At approximately 13:00, a table on one of our read-only database servers became locked with an InnoDB table metadata lock. There was no corresponding database thread owning the lock which caused the table to become deadlocked. Over the next 25 minutes, requests to update that table failed, entered a wait state, and remained in that state indefinitely.

At 13:26, the number of web requests waiting for a response from the database reached a critical point where all available servers were fully saturated with requests. Our internal monitoring alerted us to this and our incident response process was triggered.

Multiple steps were taken to mitigate the impact of the issue, including adding additional capacity to the infrastructure, but each time we did this the issues followed again within minutes.

Once we had determined that the root cause was linked to an issue with a server in the database cluster, the server was rebooted and the dangling connections on the web servers were terminated. A few minutes after this at 14:01 the web servers started processing requests again restoring service to the majority of clients, with full service for all clients restored at 14:09.

During this incident, we were also experiencing a suspected DDoS with a significant increase in traffic from a large number of IP addresses in Hong Kong. Our data at the time implied this might have been the root cause of the issue and the requests were blocked. While this did end up being unrelated, the additional traffic added an extra level of complexity to the incident.

Long term mitigation

Following on from discussions about this with our hosting provider, a number of database configuration changes have been implemented, providing us better insight into the underlying processes running on the database when similar events occur. This has also allowed us to alert the on-call team earlier, to give more opportunities to resolve these issues before they have an impact on website visitors.

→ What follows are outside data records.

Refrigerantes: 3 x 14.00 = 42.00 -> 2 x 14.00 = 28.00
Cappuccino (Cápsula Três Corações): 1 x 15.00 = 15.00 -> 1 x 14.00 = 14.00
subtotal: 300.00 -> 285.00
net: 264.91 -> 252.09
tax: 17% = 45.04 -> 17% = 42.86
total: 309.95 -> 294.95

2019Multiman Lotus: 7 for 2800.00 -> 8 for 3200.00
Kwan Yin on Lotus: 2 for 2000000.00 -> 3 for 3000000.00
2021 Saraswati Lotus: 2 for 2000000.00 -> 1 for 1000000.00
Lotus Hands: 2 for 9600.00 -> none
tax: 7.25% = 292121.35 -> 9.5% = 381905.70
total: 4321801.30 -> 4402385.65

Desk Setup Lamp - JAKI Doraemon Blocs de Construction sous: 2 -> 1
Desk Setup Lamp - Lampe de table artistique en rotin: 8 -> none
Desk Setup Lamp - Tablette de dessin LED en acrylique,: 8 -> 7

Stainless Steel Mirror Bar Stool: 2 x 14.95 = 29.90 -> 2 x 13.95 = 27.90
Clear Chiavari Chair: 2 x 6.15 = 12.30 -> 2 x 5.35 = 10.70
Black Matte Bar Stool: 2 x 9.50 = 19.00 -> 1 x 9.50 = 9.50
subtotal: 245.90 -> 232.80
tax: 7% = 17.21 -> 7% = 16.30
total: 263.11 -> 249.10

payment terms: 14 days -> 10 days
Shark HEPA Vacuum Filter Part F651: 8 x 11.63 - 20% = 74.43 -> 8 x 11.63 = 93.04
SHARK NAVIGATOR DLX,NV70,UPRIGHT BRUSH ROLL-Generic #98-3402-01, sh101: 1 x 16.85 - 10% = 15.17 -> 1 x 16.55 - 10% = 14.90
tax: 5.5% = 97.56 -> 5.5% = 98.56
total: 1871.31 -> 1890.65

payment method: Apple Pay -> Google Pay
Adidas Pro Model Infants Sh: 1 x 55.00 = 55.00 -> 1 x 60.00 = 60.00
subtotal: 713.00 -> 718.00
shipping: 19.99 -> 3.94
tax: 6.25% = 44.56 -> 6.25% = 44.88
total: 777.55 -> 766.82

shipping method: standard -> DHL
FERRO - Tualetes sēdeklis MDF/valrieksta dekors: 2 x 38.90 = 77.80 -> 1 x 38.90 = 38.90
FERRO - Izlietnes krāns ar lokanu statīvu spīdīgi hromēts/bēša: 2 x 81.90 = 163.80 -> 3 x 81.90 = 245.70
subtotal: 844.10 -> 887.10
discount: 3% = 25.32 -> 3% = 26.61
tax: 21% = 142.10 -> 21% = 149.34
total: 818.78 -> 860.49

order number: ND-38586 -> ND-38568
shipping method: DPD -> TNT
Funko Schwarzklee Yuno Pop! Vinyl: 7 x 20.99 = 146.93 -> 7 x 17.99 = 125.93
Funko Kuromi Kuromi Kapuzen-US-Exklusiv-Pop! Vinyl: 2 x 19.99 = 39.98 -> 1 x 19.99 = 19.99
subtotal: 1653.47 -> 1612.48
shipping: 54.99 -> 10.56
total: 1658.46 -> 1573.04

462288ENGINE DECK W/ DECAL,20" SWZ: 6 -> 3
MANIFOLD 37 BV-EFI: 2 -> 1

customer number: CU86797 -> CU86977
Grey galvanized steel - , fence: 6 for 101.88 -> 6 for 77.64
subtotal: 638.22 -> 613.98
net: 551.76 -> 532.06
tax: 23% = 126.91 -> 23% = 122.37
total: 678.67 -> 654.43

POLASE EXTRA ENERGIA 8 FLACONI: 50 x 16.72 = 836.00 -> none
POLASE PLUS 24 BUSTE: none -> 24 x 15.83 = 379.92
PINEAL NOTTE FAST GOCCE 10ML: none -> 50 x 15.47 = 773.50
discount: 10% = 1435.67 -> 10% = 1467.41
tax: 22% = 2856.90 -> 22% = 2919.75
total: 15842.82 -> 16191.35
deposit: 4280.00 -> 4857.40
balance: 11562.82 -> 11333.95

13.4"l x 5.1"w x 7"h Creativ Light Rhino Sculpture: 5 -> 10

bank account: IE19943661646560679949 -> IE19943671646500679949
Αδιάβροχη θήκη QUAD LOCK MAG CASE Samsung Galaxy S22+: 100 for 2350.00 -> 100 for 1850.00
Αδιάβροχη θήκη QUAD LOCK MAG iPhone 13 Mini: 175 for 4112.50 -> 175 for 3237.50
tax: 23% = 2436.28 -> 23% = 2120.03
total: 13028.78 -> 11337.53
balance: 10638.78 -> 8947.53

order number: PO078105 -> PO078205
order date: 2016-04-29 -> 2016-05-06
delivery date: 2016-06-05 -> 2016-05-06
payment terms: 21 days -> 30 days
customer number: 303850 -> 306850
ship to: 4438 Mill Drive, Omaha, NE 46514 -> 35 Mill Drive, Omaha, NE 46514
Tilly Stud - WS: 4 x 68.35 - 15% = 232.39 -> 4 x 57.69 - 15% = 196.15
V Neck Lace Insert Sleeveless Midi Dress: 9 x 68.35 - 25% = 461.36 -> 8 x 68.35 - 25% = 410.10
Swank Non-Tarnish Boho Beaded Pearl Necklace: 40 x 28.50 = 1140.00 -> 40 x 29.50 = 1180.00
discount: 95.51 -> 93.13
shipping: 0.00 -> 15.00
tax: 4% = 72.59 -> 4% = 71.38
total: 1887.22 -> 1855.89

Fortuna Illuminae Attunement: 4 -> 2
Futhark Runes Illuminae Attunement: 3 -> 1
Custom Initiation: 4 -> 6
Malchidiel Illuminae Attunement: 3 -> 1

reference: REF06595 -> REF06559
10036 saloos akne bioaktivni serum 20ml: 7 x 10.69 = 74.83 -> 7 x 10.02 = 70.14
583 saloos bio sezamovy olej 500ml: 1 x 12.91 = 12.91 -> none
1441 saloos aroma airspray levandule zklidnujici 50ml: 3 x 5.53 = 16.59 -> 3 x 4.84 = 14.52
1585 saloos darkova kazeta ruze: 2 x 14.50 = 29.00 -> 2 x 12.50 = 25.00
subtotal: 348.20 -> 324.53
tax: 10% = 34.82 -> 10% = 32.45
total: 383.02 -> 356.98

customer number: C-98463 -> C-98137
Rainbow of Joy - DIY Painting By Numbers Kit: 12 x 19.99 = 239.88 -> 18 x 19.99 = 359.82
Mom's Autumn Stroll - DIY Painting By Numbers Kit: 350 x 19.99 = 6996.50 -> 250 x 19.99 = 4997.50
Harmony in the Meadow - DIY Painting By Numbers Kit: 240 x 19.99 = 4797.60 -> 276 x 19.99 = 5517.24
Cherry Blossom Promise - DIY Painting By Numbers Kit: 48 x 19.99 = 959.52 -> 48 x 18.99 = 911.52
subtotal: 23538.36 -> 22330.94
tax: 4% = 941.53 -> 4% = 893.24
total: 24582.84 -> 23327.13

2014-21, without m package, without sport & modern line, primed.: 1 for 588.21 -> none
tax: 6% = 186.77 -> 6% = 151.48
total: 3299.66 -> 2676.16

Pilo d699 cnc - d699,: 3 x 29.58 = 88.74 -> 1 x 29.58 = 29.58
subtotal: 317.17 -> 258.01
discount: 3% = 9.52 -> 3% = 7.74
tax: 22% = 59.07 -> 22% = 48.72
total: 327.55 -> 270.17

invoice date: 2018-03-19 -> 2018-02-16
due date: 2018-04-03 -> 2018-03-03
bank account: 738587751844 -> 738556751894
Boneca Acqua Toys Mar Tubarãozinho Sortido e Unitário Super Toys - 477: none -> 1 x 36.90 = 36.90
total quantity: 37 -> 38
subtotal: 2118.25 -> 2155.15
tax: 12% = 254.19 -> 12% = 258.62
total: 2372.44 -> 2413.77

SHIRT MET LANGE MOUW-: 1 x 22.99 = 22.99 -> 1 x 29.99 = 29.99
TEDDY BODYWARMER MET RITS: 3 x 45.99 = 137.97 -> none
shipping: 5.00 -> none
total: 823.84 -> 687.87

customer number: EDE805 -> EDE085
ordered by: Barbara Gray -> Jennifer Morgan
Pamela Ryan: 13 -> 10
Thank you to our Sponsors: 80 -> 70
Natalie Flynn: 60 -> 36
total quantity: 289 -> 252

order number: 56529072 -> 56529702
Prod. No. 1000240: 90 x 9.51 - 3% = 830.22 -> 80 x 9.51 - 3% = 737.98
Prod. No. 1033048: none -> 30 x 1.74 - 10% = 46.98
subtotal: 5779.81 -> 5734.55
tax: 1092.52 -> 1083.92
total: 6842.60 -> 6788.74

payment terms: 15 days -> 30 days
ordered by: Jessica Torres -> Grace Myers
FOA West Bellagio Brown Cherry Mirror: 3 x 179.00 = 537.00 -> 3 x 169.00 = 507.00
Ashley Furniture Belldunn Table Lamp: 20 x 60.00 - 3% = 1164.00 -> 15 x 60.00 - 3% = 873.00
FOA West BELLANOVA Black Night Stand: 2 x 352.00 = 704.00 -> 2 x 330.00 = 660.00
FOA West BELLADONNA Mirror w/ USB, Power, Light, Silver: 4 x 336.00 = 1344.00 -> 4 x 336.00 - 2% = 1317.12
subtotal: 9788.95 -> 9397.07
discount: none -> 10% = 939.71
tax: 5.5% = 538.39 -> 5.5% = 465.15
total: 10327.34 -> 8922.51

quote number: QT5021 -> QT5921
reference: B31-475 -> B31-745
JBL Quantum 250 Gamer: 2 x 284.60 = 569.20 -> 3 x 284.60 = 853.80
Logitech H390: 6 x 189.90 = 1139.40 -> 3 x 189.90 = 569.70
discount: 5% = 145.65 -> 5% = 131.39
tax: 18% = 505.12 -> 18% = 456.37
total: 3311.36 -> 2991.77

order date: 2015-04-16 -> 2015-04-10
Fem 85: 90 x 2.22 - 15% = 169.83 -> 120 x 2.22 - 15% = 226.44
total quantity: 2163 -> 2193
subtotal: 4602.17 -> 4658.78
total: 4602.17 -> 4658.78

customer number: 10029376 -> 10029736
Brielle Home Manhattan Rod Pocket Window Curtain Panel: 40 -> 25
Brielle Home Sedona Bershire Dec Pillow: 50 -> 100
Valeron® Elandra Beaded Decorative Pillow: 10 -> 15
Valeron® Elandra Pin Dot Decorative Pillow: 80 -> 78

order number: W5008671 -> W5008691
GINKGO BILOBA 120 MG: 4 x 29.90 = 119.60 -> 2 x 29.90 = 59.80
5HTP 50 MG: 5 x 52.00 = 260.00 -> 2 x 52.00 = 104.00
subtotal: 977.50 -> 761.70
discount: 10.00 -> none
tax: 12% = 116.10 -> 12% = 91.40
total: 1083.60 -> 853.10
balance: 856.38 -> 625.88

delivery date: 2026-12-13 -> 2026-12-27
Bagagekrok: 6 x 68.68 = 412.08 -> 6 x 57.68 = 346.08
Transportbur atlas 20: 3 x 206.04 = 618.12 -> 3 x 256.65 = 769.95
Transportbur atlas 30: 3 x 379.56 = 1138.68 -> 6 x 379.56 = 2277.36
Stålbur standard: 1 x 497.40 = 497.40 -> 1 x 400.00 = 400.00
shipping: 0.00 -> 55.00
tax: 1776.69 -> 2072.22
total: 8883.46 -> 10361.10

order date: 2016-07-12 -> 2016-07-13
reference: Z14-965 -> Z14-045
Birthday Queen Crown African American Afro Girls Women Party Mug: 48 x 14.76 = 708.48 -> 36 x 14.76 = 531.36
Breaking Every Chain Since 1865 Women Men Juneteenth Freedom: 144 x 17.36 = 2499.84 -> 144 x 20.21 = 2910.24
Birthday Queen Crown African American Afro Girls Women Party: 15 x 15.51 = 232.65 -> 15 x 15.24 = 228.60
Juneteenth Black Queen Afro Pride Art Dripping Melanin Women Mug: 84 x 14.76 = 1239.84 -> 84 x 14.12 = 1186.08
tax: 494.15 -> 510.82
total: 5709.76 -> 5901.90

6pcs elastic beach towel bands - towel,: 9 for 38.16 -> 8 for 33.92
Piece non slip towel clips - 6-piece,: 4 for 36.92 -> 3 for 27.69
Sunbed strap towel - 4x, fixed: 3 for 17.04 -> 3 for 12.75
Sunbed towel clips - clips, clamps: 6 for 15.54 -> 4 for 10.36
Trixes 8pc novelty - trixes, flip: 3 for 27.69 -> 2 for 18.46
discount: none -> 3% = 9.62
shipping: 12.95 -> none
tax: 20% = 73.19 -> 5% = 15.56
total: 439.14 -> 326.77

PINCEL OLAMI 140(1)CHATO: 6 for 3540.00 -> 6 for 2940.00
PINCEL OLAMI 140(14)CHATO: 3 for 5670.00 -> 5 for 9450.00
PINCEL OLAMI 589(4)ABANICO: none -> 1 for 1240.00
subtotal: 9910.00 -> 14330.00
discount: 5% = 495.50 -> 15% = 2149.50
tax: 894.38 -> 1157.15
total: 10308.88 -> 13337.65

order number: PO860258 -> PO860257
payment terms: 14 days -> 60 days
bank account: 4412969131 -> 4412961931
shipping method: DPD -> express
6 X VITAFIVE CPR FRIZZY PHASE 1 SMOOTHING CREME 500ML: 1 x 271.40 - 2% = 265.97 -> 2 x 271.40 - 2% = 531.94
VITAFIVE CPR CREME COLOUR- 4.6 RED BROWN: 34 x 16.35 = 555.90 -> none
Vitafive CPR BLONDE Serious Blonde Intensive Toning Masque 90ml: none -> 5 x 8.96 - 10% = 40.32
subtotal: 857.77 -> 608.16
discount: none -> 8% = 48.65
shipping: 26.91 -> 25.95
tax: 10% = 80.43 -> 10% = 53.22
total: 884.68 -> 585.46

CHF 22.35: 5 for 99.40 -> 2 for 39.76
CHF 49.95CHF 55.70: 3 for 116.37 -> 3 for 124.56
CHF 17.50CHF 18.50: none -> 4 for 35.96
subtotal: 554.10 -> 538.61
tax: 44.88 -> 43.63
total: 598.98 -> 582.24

While we don’t want issues like these to occur, we know that communication with our clients during them is critical. As such, we are continuing to improve our internal tooling to reduce the time it takes to get updates onto our status page.

Posted Oct 04, 2019 - 16:19 BST

Resolved
Site availability has remained stable and our monitoring confirms normal performance levels. Our systems team will be continuing to investigate the full root cause of this issue but there is no indication at present that there will be any further impact on availability.
Posted Sep 29, 2019 - 14:49 BST
Monitoring
Site availability has remained stable since the last update with customer orders being taken as normal.
Posted Sep 29, 2019 - 14:32 BST
Identified
Our systems team have taken measures to mitigate the impact of the ongoing issue which has restored availability for most sites. We are continuing to investigate the full nature of the cause and will update you again shortly.
Posted Sep 29, 2019 - 14:13 BST
Update
Our systems team is continuing to investigate this ongoing issue with the utmost urgency. We will update you again shortly.
Posted Sep 29, 2019 - 14:04 BST
Investigating
Please accept our apologies for any downtime that you may be currently experiencing.

We are aware of the issue and are working to implement a solution. It is our utmost priority to restore service.

We will update you again shortly
Posted Sep 29, 2019 - 13:42 BST
This incident affected: Websites (Websites, Checkout & Cart, Third party systems).